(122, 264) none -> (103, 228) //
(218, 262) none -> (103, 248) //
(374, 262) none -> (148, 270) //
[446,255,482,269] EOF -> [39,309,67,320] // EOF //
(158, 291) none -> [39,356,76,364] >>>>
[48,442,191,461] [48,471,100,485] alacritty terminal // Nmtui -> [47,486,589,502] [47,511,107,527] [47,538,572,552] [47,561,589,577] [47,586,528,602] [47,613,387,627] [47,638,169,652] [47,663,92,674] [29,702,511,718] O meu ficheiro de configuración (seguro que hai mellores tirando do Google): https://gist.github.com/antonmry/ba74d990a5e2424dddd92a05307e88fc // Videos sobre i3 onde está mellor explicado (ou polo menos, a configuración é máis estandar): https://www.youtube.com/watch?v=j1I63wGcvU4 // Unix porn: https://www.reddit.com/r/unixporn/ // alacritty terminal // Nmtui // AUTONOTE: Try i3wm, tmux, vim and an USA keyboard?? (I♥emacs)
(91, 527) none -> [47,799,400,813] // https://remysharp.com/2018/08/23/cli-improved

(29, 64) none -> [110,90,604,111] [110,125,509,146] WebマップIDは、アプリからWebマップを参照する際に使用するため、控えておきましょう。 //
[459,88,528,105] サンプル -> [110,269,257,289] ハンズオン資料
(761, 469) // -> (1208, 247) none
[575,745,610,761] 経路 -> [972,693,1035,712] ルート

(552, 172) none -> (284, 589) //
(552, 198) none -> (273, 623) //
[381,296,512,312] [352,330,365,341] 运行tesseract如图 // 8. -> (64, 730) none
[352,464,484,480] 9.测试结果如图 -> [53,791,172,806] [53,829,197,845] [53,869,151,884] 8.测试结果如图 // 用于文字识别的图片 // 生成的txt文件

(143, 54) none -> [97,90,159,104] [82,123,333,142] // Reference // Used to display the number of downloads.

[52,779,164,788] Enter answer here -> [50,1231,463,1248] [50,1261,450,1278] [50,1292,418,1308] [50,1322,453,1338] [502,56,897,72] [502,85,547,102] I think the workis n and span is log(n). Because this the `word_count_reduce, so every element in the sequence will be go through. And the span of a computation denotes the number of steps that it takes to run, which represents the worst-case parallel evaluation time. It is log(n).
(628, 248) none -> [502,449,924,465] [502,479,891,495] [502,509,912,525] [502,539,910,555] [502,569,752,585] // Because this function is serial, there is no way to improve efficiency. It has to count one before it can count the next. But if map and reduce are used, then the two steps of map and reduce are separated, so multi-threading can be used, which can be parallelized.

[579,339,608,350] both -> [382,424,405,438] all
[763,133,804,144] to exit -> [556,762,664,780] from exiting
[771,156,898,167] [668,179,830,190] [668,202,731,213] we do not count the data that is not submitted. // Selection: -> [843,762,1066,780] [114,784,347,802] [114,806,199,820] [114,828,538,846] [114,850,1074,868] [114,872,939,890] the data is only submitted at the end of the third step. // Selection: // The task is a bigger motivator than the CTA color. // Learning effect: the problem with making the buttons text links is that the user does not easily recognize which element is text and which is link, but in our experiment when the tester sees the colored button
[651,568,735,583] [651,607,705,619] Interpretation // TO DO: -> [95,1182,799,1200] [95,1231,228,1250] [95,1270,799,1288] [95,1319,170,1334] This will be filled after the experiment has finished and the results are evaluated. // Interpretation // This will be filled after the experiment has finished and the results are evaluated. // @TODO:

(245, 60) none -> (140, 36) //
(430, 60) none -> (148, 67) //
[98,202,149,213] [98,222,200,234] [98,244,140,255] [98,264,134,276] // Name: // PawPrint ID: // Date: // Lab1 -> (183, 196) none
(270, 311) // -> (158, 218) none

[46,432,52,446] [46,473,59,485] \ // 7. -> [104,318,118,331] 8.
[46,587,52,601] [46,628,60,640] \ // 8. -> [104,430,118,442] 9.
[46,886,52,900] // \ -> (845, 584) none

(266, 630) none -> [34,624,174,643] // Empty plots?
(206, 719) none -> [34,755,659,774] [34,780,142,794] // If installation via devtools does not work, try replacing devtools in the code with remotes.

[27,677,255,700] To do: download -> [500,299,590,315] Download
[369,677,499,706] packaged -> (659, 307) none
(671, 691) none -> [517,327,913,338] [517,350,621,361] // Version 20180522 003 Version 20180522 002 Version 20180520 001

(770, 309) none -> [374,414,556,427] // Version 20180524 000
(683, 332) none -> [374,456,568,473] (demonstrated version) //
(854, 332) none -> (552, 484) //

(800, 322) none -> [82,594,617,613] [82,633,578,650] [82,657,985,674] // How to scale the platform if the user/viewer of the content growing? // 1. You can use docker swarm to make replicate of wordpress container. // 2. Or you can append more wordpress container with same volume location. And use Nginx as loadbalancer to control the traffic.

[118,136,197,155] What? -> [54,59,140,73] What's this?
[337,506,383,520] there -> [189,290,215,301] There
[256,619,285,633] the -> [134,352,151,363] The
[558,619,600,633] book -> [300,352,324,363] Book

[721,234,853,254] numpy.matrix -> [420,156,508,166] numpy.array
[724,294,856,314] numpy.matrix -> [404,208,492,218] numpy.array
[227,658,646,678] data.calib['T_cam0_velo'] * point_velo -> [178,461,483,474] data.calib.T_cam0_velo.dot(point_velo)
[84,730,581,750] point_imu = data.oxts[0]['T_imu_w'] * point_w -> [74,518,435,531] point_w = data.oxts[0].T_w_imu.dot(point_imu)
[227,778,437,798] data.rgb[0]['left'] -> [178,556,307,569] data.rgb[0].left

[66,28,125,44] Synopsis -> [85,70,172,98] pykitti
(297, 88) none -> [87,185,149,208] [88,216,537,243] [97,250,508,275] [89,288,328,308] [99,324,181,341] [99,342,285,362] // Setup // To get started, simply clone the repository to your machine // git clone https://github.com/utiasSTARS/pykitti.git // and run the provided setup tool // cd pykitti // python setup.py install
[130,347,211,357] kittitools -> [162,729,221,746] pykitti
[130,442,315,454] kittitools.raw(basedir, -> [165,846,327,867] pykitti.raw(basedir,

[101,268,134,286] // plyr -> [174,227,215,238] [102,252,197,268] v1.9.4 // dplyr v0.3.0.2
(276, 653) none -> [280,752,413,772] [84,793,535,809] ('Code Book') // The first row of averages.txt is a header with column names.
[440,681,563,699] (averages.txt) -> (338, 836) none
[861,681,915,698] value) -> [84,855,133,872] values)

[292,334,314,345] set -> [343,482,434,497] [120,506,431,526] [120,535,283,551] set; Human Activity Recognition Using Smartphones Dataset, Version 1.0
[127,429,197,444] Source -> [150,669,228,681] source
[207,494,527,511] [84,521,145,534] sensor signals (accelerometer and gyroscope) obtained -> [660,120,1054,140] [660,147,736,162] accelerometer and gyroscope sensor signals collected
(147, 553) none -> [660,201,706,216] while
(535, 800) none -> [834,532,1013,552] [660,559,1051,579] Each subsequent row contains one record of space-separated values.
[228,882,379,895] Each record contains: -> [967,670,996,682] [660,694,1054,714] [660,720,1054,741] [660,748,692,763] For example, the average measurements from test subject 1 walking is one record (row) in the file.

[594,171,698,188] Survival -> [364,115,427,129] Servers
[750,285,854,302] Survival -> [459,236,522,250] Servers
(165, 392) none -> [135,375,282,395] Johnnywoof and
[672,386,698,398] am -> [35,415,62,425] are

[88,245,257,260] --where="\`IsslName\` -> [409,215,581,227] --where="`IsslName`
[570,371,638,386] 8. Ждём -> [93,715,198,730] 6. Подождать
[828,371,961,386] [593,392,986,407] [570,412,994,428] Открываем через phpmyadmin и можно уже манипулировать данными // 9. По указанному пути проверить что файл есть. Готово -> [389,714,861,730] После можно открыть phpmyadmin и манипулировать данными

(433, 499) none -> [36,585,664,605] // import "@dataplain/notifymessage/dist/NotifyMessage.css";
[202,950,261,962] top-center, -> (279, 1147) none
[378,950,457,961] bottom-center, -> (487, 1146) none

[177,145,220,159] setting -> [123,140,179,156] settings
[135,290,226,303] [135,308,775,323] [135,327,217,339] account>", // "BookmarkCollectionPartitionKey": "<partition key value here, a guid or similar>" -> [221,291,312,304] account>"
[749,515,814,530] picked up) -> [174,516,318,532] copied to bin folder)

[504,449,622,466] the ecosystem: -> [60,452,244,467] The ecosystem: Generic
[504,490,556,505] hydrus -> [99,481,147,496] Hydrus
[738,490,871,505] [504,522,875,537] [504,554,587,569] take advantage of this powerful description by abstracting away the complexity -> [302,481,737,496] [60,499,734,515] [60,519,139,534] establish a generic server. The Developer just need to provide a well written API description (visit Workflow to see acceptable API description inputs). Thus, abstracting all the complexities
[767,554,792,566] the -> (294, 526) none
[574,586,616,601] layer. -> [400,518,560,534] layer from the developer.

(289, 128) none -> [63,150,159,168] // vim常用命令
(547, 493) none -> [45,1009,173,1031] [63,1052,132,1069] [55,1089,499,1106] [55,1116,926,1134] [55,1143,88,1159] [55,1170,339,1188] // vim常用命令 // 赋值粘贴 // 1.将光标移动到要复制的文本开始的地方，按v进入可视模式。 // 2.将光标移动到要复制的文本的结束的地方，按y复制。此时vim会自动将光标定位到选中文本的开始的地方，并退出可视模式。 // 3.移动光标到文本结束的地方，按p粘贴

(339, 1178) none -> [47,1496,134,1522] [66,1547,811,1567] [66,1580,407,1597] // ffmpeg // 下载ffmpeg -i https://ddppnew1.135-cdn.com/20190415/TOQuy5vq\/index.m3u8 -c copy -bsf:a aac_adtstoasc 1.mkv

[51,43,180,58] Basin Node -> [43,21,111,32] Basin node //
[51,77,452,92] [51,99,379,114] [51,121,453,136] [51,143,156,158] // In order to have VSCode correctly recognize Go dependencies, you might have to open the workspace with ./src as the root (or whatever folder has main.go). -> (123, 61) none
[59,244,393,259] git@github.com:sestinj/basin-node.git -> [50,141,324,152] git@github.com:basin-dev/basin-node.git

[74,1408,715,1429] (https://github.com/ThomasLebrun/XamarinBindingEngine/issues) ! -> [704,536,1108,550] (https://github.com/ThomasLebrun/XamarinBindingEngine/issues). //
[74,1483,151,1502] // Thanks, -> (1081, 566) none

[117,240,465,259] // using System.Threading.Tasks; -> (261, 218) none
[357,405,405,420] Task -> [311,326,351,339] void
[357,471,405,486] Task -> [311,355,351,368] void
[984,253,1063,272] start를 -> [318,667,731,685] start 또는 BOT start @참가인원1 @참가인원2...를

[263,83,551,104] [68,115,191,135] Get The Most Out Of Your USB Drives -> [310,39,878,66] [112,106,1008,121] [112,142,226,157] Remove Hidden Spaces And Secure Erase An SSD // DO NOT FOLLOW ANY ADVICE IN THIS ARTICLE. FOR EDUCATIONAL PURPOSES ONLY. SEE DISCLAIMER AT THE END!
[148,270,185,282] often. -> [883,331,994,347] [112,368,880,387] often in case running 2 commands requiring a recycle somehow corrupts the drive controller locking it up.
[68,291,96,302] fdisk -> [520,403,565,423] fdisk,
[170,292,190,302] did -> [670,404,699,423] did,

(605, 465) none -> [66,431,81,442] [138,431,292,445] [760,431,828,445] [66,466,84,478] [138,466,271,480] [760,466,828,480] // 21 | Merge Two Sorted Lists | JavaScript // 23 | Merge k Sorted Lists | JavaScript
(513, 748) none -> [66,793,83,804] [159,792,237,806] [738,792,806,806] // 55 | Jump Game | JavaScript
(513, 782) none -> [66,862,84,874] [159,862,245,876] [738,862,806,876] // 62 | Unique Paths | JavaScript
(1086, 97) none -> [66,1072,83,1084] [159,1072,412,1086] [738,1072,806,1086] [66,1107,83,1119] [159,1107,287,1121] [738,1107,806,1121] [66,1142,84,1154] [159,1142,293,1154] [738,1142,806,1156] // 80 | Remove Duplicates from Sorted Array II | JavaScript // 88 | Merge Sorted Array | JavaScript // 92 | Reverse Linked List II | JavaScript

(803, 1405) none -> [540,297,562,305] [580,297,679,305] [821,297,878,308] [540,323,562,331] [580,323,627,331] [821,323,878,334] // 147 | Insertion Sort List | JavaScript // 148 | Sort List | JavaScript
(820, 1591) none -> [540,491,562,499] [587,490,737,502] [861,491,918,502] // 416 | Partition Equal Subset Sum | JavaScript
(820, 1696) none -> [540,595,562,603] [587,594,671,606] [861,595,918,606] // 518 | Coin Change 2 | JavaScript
+---+
**WORK REQUEST**: Using the entries above, extract exactly the span from the line with "[357,471,405,486] Task ->" to the line with "(820, 1591) none", both lines included; leave out everything else.

**FINISHED TASK**:
[357,471,405,486] Task -> [311,355,351,368] void
[984,253,1063,272] start를 -> [318,667,731,685] start 또는 BOT start @참가인원1 @참가인원2...를

[263,83,551,104] [68,115,191,135] Get The Most Out Of Your USB Drives -> [310,39,878,66] [112,106,1008,121] [112,142,226,157] Remove Hidden Spaces And Secure Erase An SSD // DO NOT FOLLOW ANY ADVICE IN THIS ARTICLE. FOR EDUCATIONAL PURPOSES ONLY. SEE DISCLAIMER AT THE END!
[148,270,185,282] often. -> [883,331,994,347] [112,368,880,387] often in case running 2 commands requiring a recycle somehow corrupts the drive controller locking it up.
[68,291,96,302] fdisk -> [520,403,565,423] fdisk,
[170,292,190,302] did -> [670,404,699,423] did,

(605, 465) none -> [66,431,81,442] [138,431,292,445] [760,431,828,445] [66,466,84,478] [138,466,271,480] [760,466,828,480] // 21 | Merge Two Sorted Lists | JavaScript // 23 | Merge k Sorted Lists | JavaScript
(513, 748) none -> [66,793,83,804] [159,792,237,806] [738,792,806,806] // 55 | Jump Game | JavaScript
(513, 782) none -> [66,862,84,874] [159,862,245,876] [738,862,806,876] // 62 | Unique Paths | JavaScript
(1086, 97) none -> [66,1072,83,1084] [159,1072,412,1086] [738,1072,806,1086] [66,1107,83,1119] [159,1107,287,1121] [738,1107,806,1121] [66,1142,84,1154] [159,1142,293,1154] [738,1142,806,1156] // 80 | Remove Duplicates from Sorted Array II | JavaScript // 88 | Merge Sorted Array | JavaScript // 92 | Reverse Linked List II | JavaScript

(803, 1405) none -> [540,297,562,305] [580,297,679,305] [821,297,878,308] [540,323,562,331] [580,323,627,331] [821,323,878,334] // 147 | Insertion Sort List | JavaScript // 148 | Sort List | JavaScript
(820, 1591) none -> [540,491,562,499] [587,490,737,502] [861,491,918,502] // 416 | Partition Equal Subset Sum | JavaScript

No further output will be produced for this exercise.